(Stored records)
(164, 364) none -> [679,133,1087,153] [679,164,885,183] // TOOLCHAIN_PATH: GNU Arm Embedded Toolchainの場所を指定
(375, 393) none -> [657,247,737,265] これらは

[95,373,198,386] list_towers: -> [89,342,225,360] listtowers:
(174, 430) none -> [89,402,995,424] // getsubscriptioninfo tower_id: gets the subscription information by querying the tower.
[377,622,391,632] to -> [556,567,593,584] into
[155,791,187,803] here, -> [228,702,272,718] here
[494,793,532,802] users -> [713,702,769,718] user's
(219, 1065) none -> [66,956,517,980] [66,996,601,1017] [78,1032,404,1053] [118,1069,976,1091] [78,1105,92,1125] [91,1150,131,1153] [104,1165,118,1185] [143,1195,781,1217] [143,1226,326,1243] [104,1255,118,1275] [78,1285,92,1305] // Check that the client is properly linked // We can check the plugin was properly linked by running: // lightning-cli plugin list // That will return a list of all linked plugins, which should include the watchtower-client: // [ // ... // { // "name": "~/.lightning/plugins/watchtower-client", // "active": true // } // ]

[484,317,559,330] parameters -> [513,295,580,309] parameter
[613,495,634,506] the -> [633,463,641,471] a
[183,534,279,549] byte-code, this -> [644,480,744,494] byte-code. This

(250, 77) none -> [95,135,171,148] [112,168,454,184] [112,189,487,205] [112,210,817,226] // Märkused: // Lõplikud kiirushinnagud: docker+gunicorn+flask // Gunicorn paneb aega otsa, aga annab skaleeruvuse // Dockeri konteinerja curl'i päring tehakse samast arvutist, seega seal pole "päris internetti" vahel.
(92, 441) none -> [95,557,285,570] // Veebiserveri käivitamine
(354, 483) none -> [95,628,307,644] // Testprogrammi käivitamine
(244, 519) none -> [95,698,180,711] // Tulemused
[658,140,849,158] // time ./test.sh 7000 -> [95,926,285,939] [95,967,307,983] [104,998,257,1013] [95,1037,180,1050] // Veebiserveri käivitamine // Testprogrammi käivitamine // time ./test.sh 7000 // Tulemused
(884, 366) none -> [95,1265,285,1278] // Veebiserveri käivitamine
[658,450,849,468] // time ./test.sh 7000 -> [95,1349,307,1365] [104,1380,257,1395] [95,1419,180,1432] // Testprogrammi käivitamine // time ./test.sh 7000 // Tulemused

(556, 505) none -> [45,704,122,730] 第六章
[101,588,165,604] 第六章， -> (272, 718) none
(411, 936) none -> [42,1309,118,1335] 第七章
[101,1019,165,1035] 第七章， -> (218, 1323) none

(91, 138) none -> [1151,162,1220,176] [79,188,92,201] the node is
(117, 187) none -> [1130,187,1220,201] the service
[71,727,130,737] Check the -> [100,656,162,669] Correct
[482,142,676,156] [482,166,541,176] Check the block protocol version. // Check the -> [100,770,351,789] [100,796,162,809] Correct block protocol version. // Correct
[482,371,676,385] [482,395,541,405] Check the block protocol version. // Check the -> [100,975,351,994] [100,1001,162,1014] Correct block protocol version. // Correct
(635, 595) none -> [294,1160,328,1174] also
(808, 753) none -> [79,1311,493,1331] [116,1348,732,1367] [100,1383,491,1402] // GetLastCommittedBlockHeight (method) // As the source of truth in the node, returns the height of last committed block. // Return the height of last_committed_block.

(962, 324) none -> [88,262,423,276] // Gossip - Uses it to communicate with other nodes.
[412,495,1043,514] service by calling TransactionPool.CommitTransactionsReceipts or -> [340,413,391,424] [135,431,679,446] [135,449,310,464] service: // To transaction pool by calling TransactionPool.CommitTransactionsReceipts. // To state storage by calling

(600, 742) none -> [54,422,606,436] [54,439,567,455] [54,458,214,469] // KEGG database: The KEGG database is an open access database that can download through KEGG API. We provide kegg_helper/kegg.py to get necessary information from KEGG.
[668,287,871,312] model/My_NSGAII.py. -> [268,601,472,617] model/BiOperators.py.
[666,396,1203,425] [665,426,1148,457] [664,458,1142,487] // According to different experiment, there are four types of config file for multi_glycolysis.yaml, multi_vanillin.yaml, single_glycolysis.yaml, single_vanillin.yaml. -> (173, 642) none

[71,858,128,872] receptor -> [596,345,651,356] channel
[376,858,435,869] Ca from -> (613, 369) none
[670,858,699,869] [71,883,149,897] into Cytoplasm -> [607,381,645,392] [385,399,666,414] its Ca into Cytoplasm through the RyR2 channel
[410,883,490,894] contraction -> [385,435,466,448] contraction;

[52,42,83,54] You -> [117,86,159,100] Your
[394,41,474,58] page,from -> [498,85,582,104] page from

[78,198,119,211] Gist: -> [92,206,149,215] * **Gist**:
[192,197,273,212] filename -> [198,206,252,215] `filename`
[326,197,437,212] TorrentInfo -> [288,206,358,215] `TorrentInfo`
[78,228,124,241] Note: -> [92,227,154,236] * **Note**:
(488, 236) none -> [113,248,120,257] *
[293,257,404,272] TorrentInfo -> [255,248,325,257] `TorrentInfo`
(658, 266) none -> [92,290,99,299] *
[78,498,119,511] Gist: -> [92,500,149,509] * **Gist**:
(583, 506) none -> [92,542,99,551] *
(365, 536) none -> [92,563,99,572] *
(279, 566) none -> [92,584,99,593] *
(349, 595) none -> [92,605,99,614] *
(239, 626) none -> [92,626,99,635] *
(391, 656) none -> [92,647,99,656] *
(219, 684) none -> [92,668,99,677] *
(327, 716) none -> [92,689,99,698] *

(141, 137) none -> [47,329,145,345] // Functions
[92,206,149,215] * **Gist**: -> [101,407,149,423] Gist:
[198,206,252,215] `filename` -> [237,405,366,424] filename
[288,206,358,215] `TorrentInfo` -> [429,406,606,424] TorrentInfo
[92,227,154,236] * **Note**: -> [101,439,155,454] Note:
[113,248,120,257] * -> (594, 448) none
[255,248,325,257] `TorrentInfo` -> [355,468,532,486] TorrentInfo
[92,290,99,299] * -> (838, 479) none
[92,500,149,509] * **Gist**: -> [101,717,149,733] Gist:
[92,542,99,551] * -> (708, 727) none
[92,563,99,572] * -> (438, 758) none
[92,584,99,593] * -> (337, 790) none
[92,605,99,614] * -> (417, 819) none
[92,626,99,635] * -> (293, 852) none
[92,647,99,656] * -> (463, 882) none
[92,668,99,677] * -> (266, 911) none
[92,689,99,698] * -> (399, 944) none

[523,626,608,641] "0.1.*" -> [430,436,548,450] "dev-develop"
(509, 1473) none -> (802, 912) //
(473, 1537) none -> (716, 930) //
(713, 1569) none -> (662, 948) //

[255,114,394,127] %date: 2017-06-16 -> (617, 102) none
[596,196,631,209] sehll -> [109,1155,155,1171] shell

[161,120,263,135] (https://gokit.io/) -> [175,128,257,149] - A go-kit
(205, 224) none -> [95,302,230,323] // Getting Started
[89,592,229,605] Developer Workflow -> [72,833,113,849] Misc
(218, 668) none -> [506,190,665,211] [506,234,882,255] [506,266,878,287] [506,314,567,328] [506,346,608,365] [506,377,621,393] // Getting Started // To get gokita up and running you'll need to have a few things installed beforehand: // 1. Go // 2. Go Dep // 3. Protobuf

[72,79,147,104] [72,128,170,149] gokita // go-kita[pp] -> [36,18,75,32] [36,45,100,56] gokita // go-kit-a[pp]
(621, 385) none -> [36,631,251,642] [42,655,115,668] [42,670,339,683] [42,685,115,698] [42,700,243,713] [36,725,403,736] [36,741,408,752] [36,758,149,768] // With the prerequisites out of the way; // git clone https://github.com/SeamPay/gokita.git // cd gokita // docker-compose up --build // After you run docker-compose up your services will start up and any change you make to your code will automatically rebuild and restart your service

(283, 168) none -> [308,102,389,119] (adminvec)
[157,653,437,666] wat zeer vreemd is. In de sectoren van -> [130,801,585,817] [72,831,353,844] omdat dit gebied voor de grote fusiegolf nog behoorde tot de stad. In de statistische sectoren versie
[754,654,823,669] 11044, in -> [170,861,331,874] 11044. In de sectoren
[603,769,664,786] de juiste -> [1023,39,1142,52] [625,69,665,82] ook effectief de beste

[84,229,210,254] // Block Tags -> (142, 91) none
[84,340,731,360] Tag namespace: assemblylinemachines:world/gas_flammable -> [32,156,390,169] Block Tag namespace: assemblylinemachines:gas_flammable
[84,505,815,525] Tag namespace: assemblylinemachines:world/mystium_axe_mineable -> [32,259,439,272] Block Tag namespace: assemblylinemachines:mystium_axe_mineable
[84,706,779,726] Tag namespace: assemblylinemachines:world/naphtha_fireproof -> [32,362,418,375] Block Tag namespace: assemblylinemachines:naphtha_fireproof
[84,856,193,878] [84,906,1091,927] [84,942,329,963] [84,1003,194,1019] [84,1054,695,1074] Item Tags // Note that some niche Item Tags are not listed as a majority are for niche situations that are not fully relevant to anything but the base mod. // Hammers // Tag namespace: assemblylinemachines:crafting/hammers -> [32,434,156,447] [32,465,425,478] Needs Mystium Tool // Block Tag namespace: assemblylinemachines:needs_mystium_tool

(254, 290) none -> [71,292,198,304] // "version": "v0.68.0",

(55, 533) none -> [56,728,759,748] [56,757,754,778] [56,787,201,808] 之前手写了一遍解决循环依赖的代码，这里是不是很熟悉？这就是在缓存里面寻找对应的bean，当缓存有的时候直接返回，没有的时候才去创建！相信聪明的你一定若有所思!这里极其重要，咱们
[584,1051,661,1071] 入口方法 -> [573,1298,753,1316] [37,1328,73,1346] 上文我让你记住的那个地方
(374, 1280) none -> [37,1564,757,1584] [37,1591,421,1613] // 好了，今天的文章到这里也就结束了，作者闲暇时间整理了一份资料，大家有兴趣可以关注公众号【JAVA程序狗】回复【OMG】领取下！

* **Brief**
Take the line above containing "(600, 742) none", the line containing "[668,287,871,312] model/My_NSGAII.py. ->", and all lines in between, and copy them exactly without anything else.

* **Worked solution**
(600, 742) none -> [54,422,606,436] [54,439,567,455] [54,458,214,469] // KEGG database: The KEGG database is an open access database that can download through KEGG API. We provide kegg_helper/kegg.py to get necessary information from KEGG.
[668,287,871,312] model/My_NSGAII.py. -> [268,601,472,617] model/BiOperators.py.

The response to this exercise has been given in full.